问题
Starting from FW 4.0, the IntPtr structure has the Add method:
public static IntPtr Add(
IntPtr pointer,
int offset
)
Which is great, as it's supposed to address all those questions on IntPtr math we have had (1, 2, probably more).
But why is the offset int?
Must it not be IntPtr? I can easily imagine offsetting a 64-bit pointer by a value which is beyond the int range.
For instance, consider Marshal.OffsetOf:
public static IntPtr OffsetOf(
Type t,
string fieldName
)
It returns an IntPtr as the offset to the structure member. Which makes perfect sense! And you cannot easily use this offset with the new Add method. You'd have to cast it to Int64, then call Add several times in a loop.

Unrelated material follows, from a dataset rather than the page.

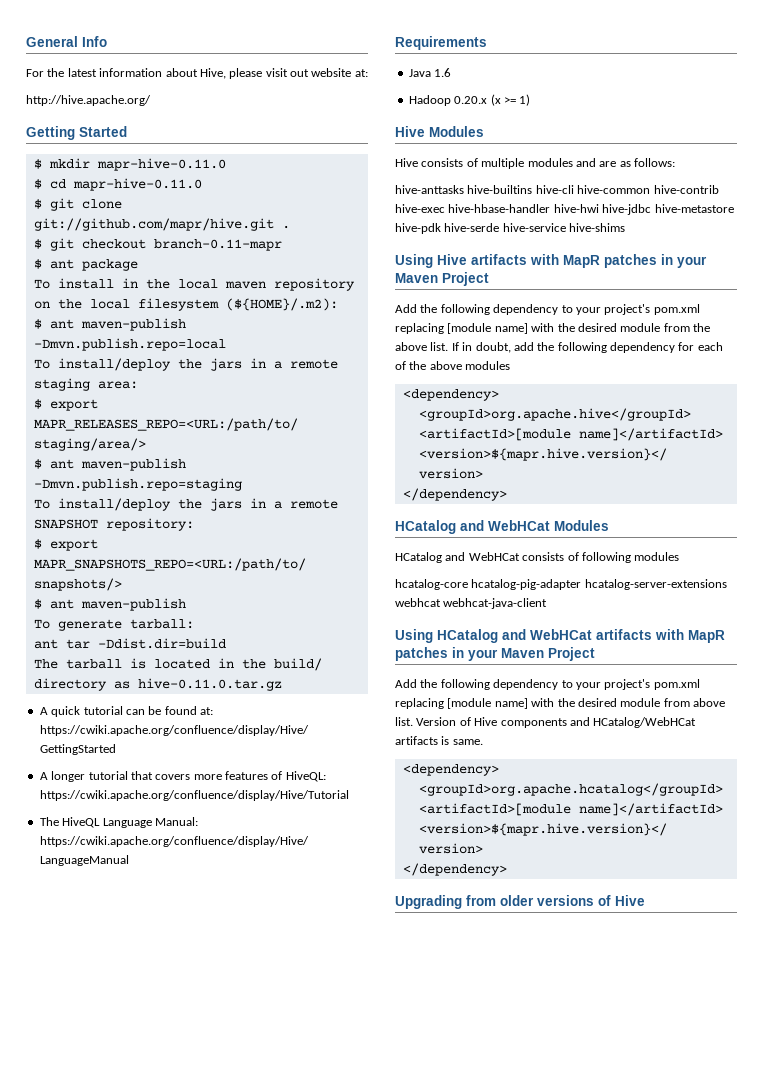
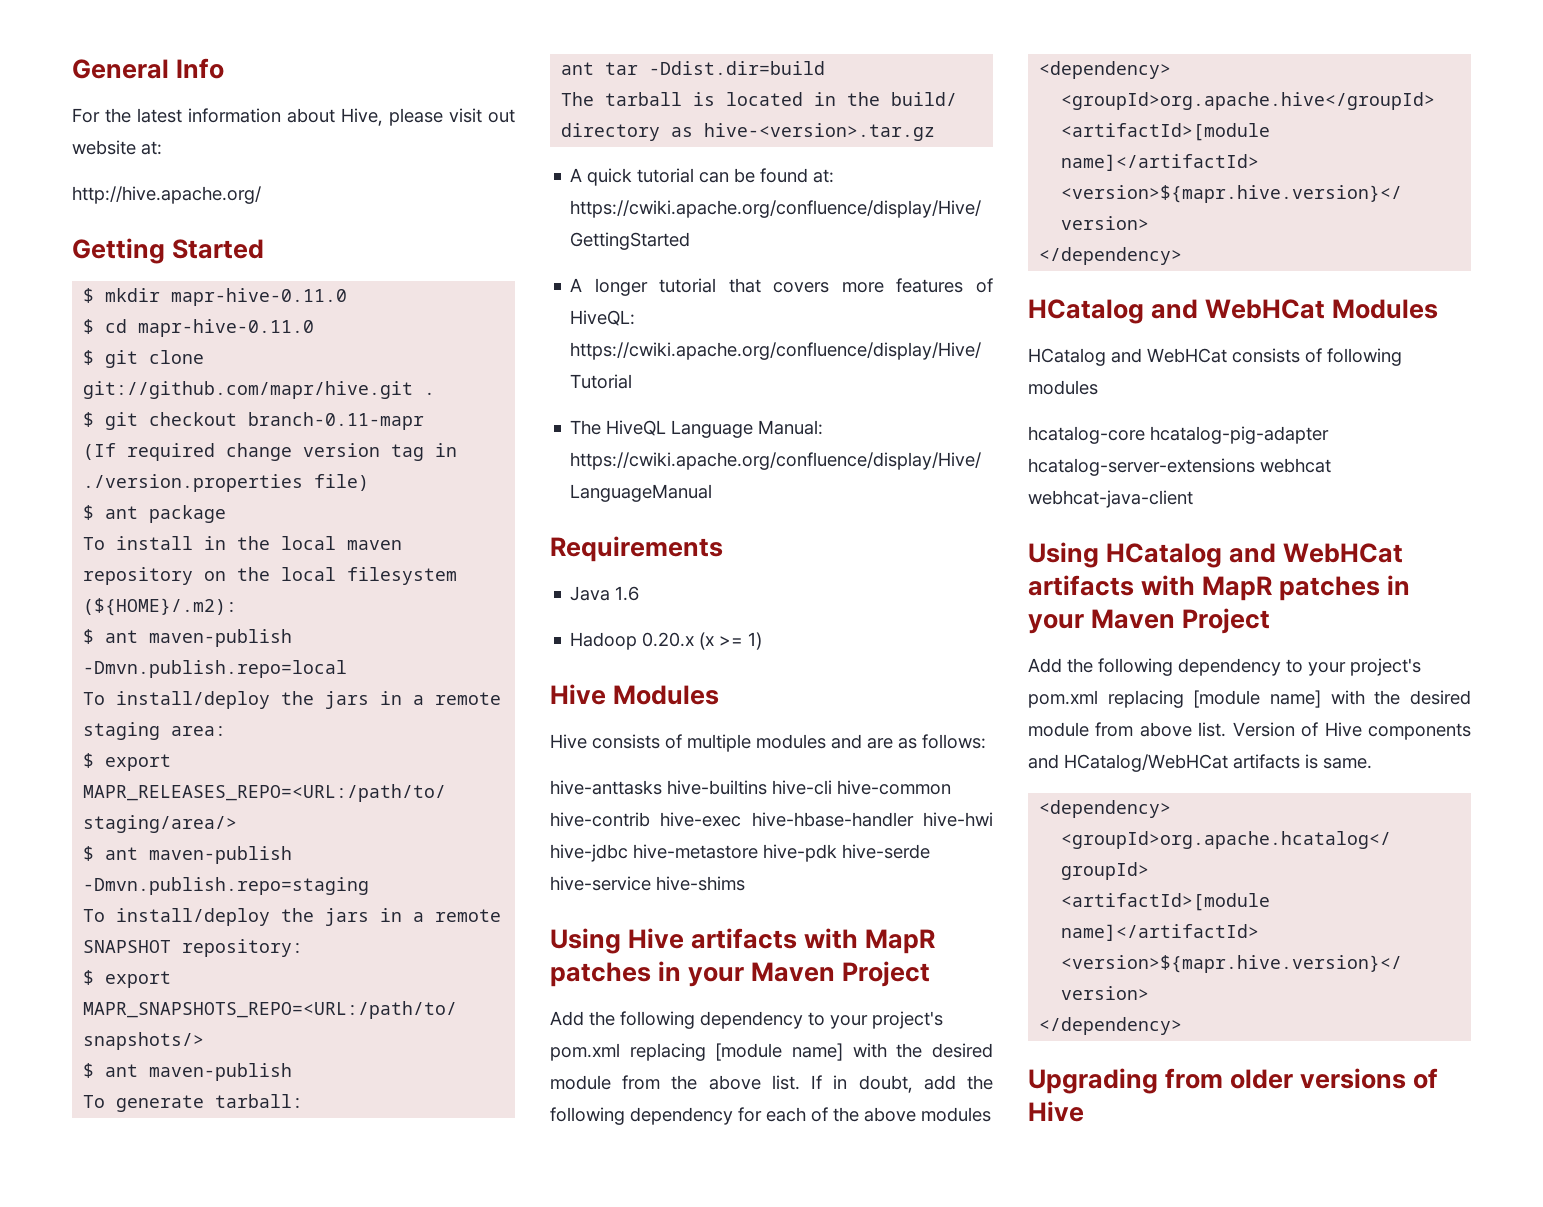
(282, 245) none -> [83,443,458,461] [83,474,370,492] // (If required change version tag in ./version.properties file)
[137,678,282,691] hive-0.11.0.tar.gz -> [704,123,936,141] hive-<version>.tar.gz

Also, it seems to kill the very idea of the IntPtr.Size being irrelevant to a properly written application. You will have to cast the offset to a particular type, such as Int64, at which point you must start managing the size difference. And image what will happen when 128-bit IntPtr appears.
My question here is, why?
Am I correct in my conclusions, or am I missing the point?
回答1:
It corresponds to a restriction in the x64 architecture. Relative addressing is limited to a signed 32-bit offset value. Matt Pietrek mentions this in this article (near "Luckily, the answer is no"). This restriction also explains why .NET objects are still limited to 2GB in 64-bit mode. Similarly, in native x64 C/C++ code memory allocations are limited as well. It is not that it is impossible, the displacement could be stored in a 64-bit register, it is just that this would make array indexing a lot more expensive.
The mysterious return type of Marshal.OffsetOf() is probably a corner-case. A managed struct could result in an unmanaged version after applying [StructLayout] and [MarshalAs] that's larger than 2GB.
Yes, this wouldn't map well to some future 128-bit architecture. But it is extraordinarily difficult to prep today's software for an arch when nobody knows what it will look like. Perhaps the old adage fits, 16 Terabytes ought to be enough for anybody. And there's lots of room left to grow beyond that, 2^64 is rather a large number. Current 64-bit processors only implement 2^48. Some seriously non-trivial problems need to be solved before machines can move that close.
回答2:
If you define only:
public static IntPtr Add(IntPtr pointer, IntPtr offset)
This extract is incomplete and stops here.